PROFESSOR WINDERHANS.
There is a tradition among the Virginia State Guard that for a number of years a very singular object has appeared, or seemed to appear, on every recurring thirteenth of December, at the iron grate in front of the Capitol. You are told that on dark and tempestuous nights, when the solitary sentinel is blowing his fingers and wrapping more closely around him his large white cloak: when the winds howl around the old edifice, and the tall trees wave in the blast like gigantic spectres bowing and nodding to each other—then, you are told. the sentinel hears a sound at the iron grating in front of the basement which thrills him with dread, and beholds a sight which makes him tremble more than the icy wind. The sight is that of a large black dog with fiery eyes, who endeavors in vain to tear down the grating with his teeth, and the sound is the growling and moaning of the before-mentioned animal in his disappointment. Why he thus “makes night hideous with”—howling, I am about to relate.
Thirty or forty years ago there dwelt in Richmond a certain Professor Winderhans who had acquired much reputation for his knowledge of geology, engineering and accounts, in all of which branches of science he was an adept. He held some government office: what, I have never been able exactly to ascertain. It is now, I believe, extinct however, whatever it may have been.
The Professor who was much beloved for his generous and benevolent nature, was a little dingy man with a snuff-colored coat of antique cut, a queue behind, and immense spectacles on an enormous nose, which stood out like a promontory over the wide opening of his mouth. Though personally popular the Professor was scarcely intimate with a dozen persons, and this arose from the inordinate delight he took in discussing all matters of mystery and superstition involving those “things in heaven and earth” undreamt of in general ph
ilosophy.
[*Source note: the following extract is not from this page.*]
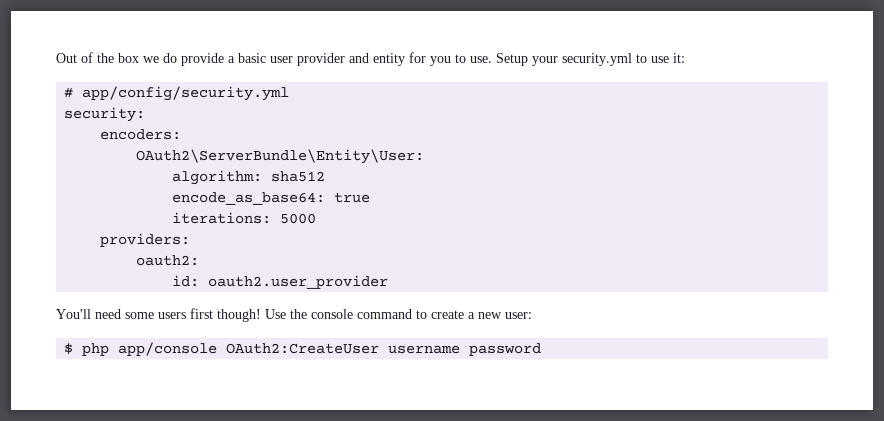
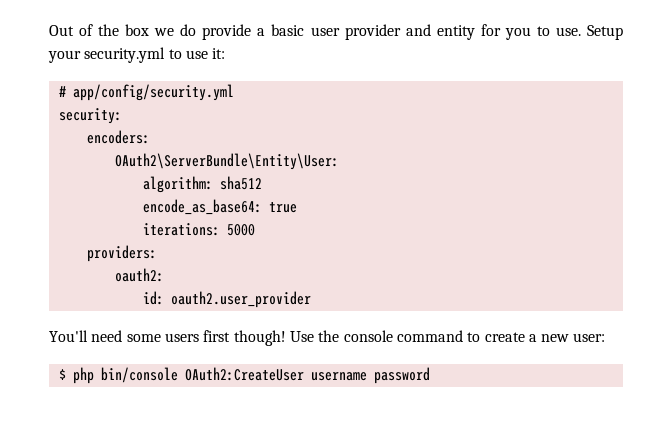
[118,342,218,356] app/console -> [100,367,178,383] bin/console

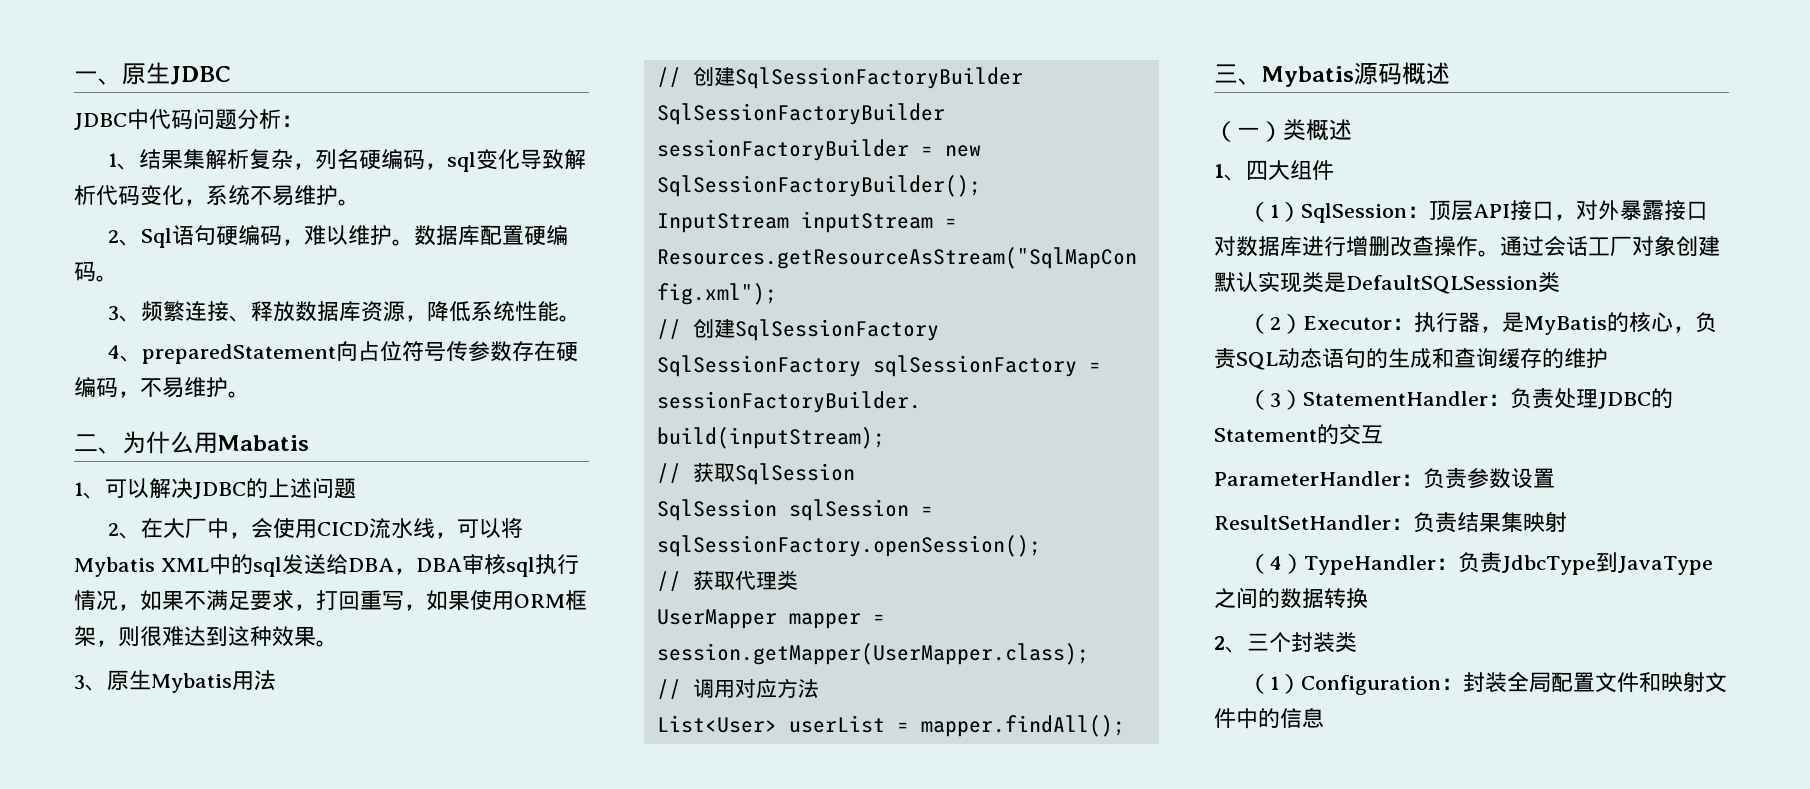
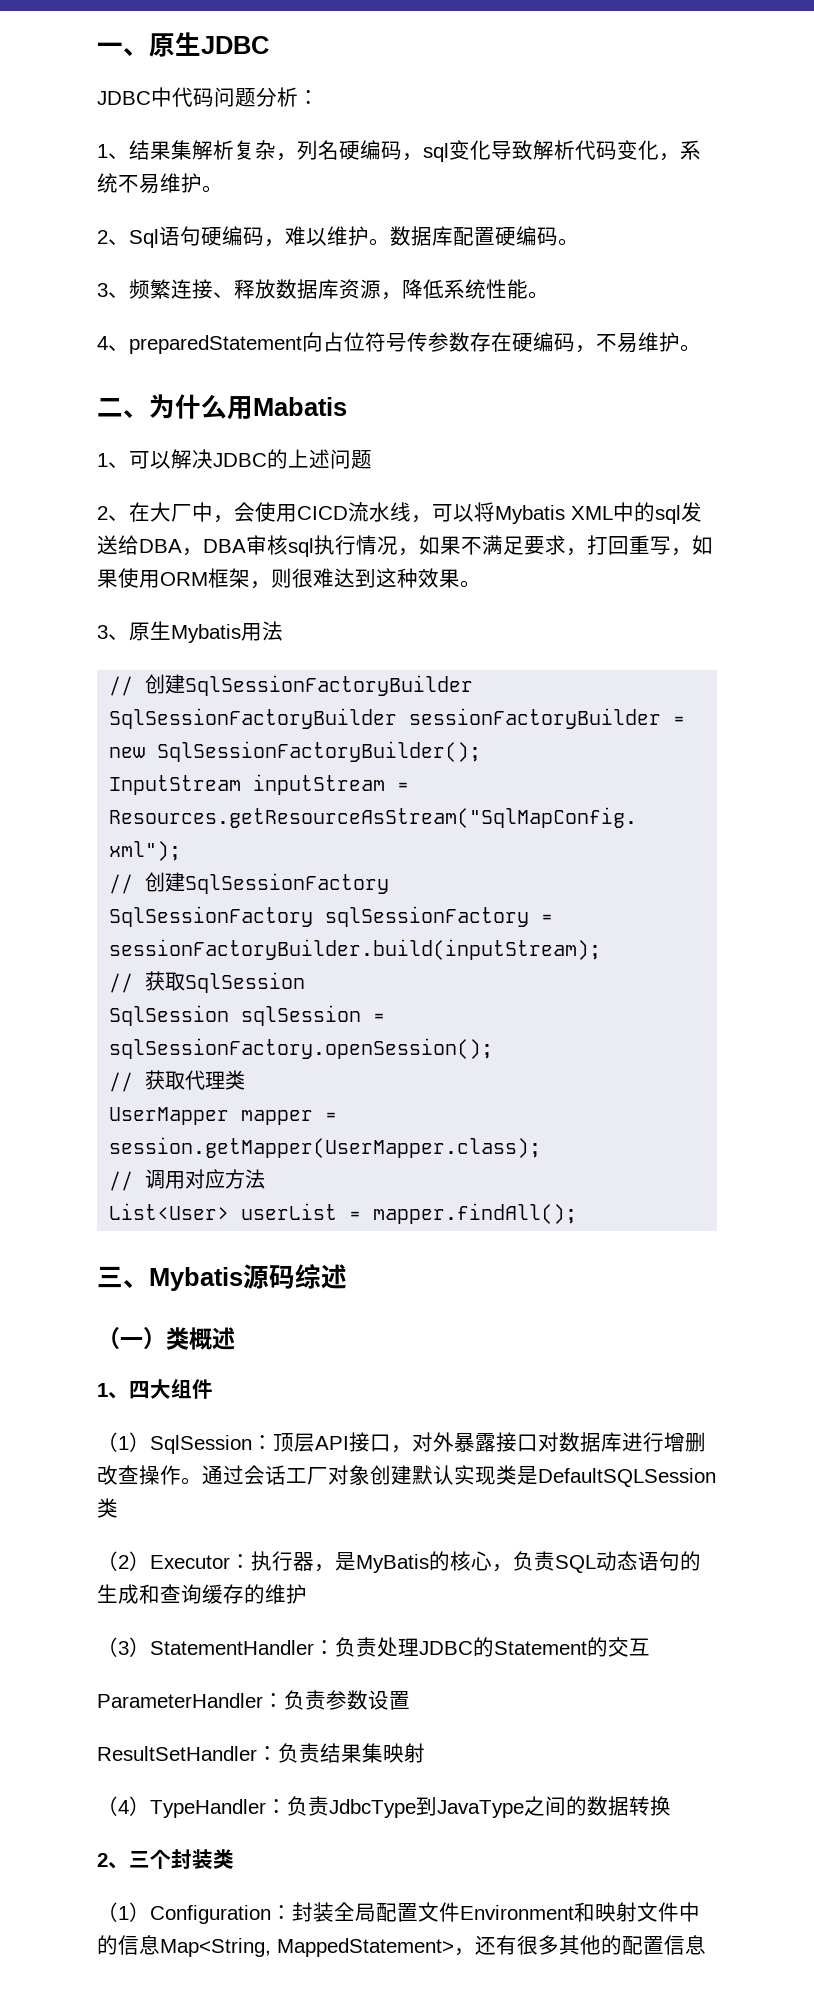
[1402,62,1426,85] 概 -> [295,1264,321,1289] 综
(1640, 682) none -> [460,1905,574,1920] Environment
(1324, 717) none -> [160,1935,706,1957] Map<String, MappedStatement>，还有很多其他的配置信息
He was apt to protrude these subjects on all occasions in general conversation, and he was known to have once held Mr. Jefferson a whole hour by the button disputing with him on the question of the truth or untruth of Lord Littleton’s celebrated vision.
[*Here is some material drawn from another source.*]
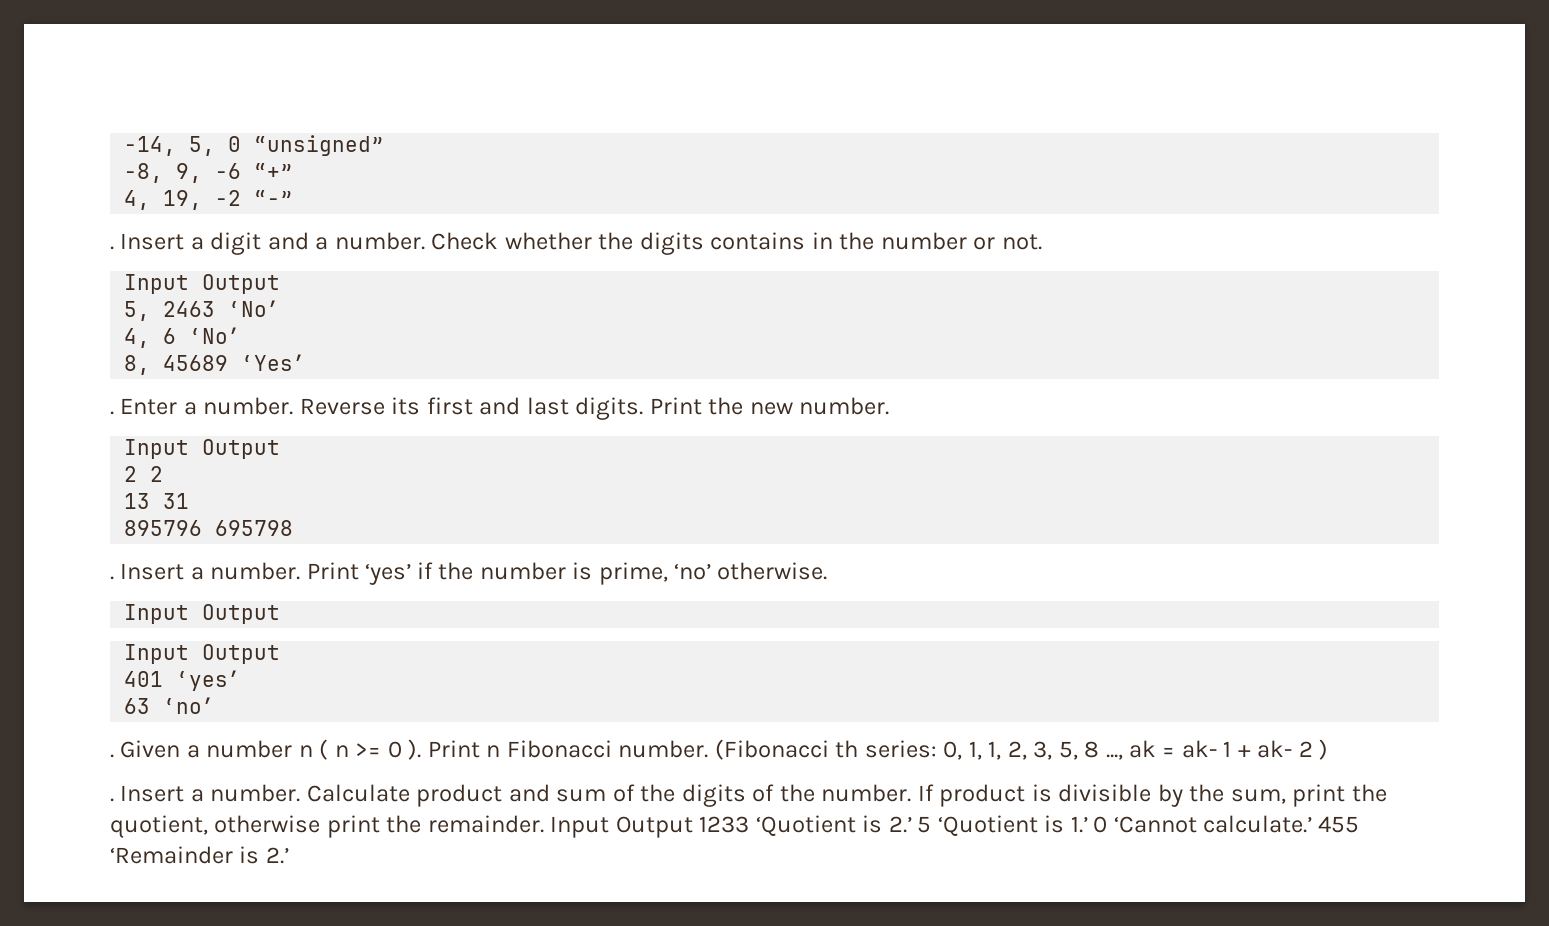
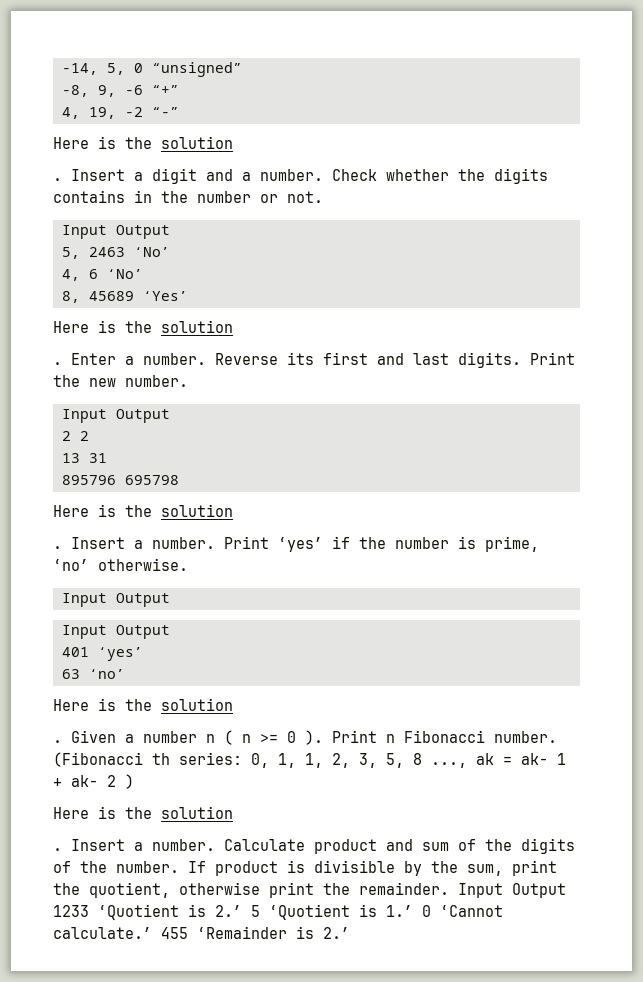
(294, 198) none -> [53,136,233,149] // Here is the solution
(307, 362) none -> [53,320,233,333] // Here is the solution
(294, 528) none -> [53,504,233,517] // Here is the solution
(216, 705) none -> [53,698,233,711] // Here is the solution
(1329, 749) none -> [53,806,233,819] // Here is the solution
The Professor was a late sitter and an early riser. But little sleep sufficed for him. His custom was to sit up working in his little office, situated in the Capitol basement, long after midnight had driven honest folks to rest, and his solitary light would gleam from far through the trees, long after every other light had been extinguished throughout the whole city.
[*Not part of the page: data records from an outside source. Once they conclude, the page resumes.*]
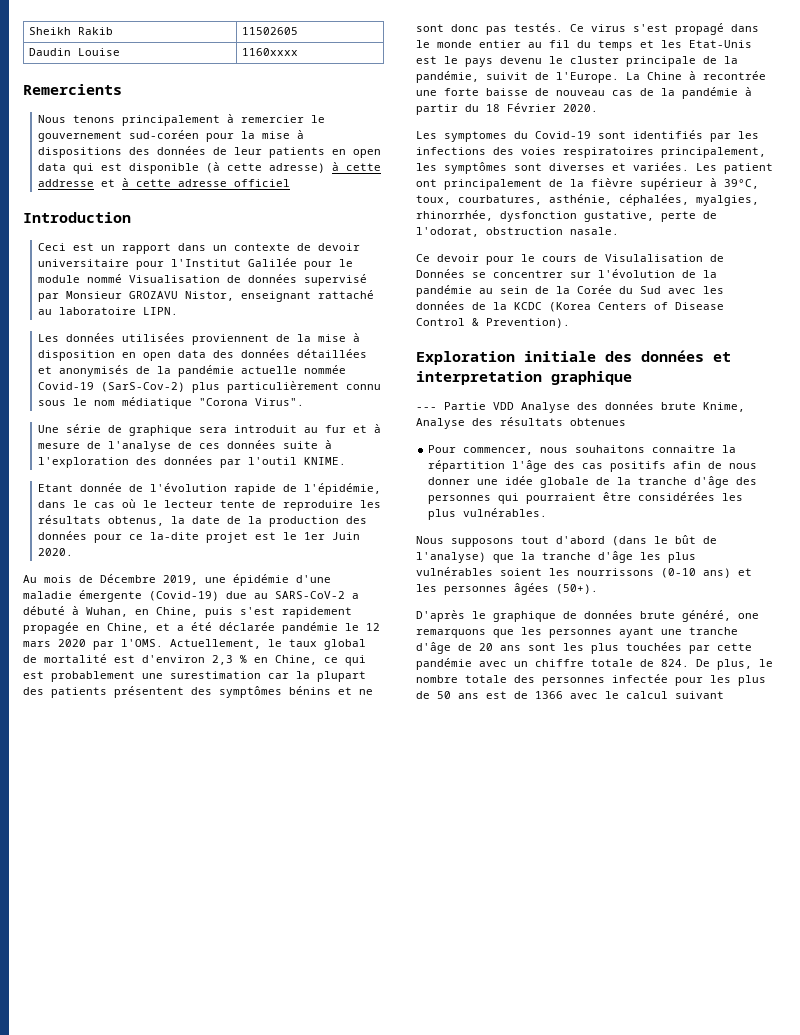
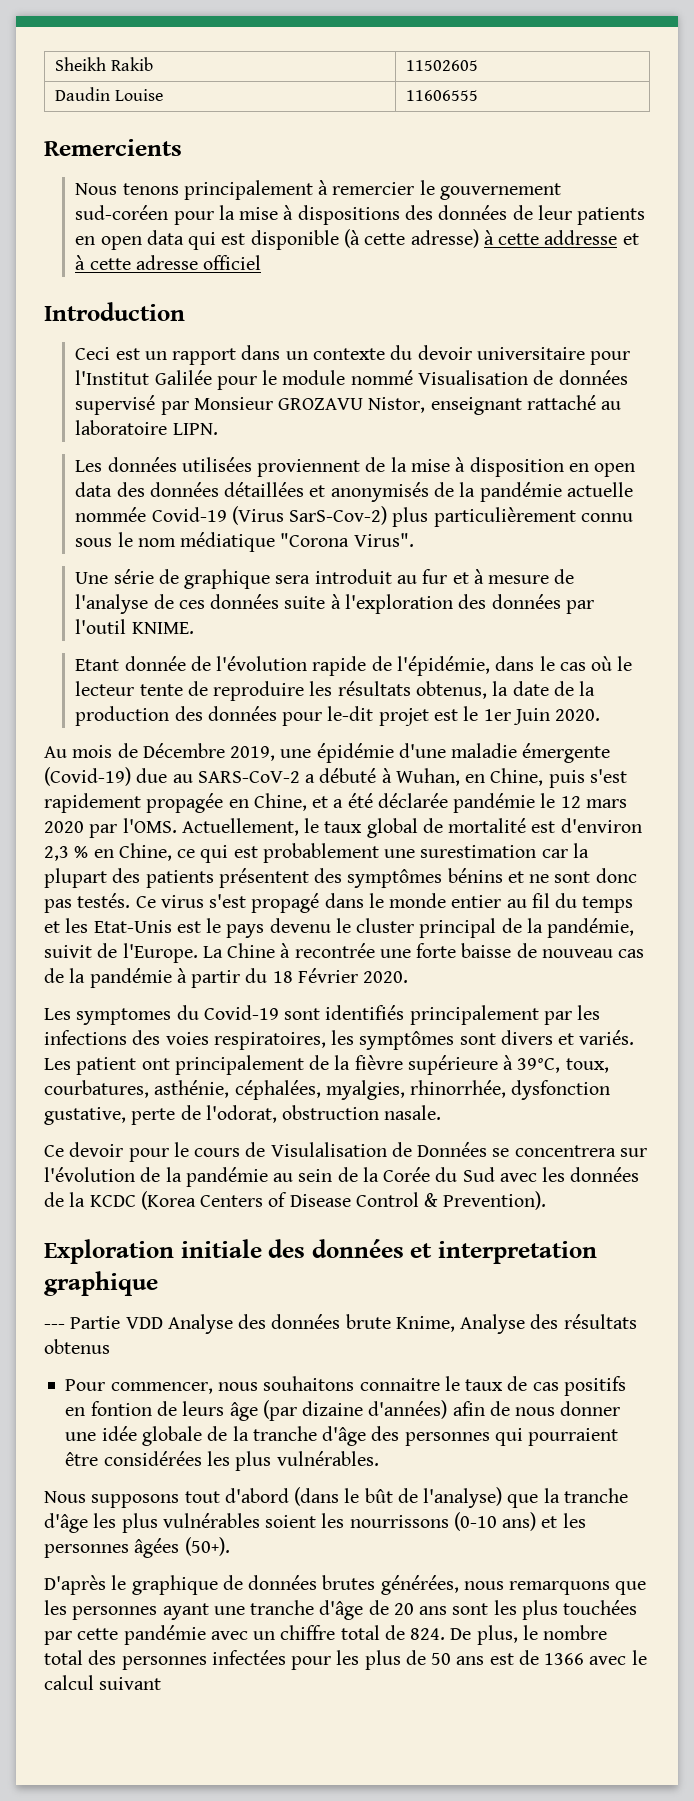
[242,48,299,56] 1160xxxx -> [406,90,479,101] 11606555
[296,243,311,251] de -> [390,345,413,360] du
[100,382,185,392] (SarS-Cov-2) -> [231,506,388,525] (Virus SarS-Cov-2)
[128,532,199,540] ce la-dite -> [327,706,374,721] le-dit
[626,56,696,67] principale -> [419,918,497,938] principal
(703, 134) none -> [409,1005,539,1025] principalement
[563,147,766,158] respiratoires principalement, -> [213,1032,326,1050] respiratoires,
[549,162,689,171] diverses et variées. -> [500,1030,635,1045] divers et variés.
[640,178,703,190] supérieur -> [407,1055,498,1075] supérieure
[493,270,563,278] concentrer -> [514,1145,616,1157] concentrera
[570,418,626,426] obtenues -> [44,1339,110,1354] obtenus
[722,445,737,453] [428,460,667,472] la répartition l'âge des cas positifs -> [444,1376,626,1396] [65,1400,448,1421] le taux de cas positifs en fontion de leurs âge (par dizaine d'années)
[640,610,759,622] brute généré, one -> [322,1575,504,1595] brutes générées, nous
[591,659,633,667] totale -> [340,1625,380,1640] total
[465,674,668,686] totale des personnes infectée -> [44,1650,286,1670] total des personnes infectées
On these occasions passers-by—gay young men, or portly citizens—coming from the Theatre or late parties, would say to each other, “there is that old dried-up Winderhans killing himself with work”—or “the devil will fly away with that old philosopher some day!” But the Professor, like a wise man who follows his own wishes before those of other people, held on the even tenor of his way, caring nothing for all these reflections and speeches—for Winderhans was a philosopher—Winderhans was a dreamer. Winderhans, we may even say, in his spare moments, was a mystic. He couldn’t usually afford the time.
One night the Professor was working late in the basement and very wearily. His eyes were dim, his head dizzy, his back ached and he was nearly overcome with sleep and fatigue. Nevertheless he made another effort to decipher the vile scrawl before him which it was his place to read and report the contents of. One word puzzled him. That word was either treasure, leisure or bearer.
“It don’t make sense!” exclaimed the Professor breaking the profound silence with an impatient voice, “it is ‘treasure,’ or may the devil take it.”
“Ha! ha!” said a subdued voice at the Professor’s elbow accompanied by the creaking of the door. “The fact is then, my dear Professor, I have no right or title to it. It is TREASURE.”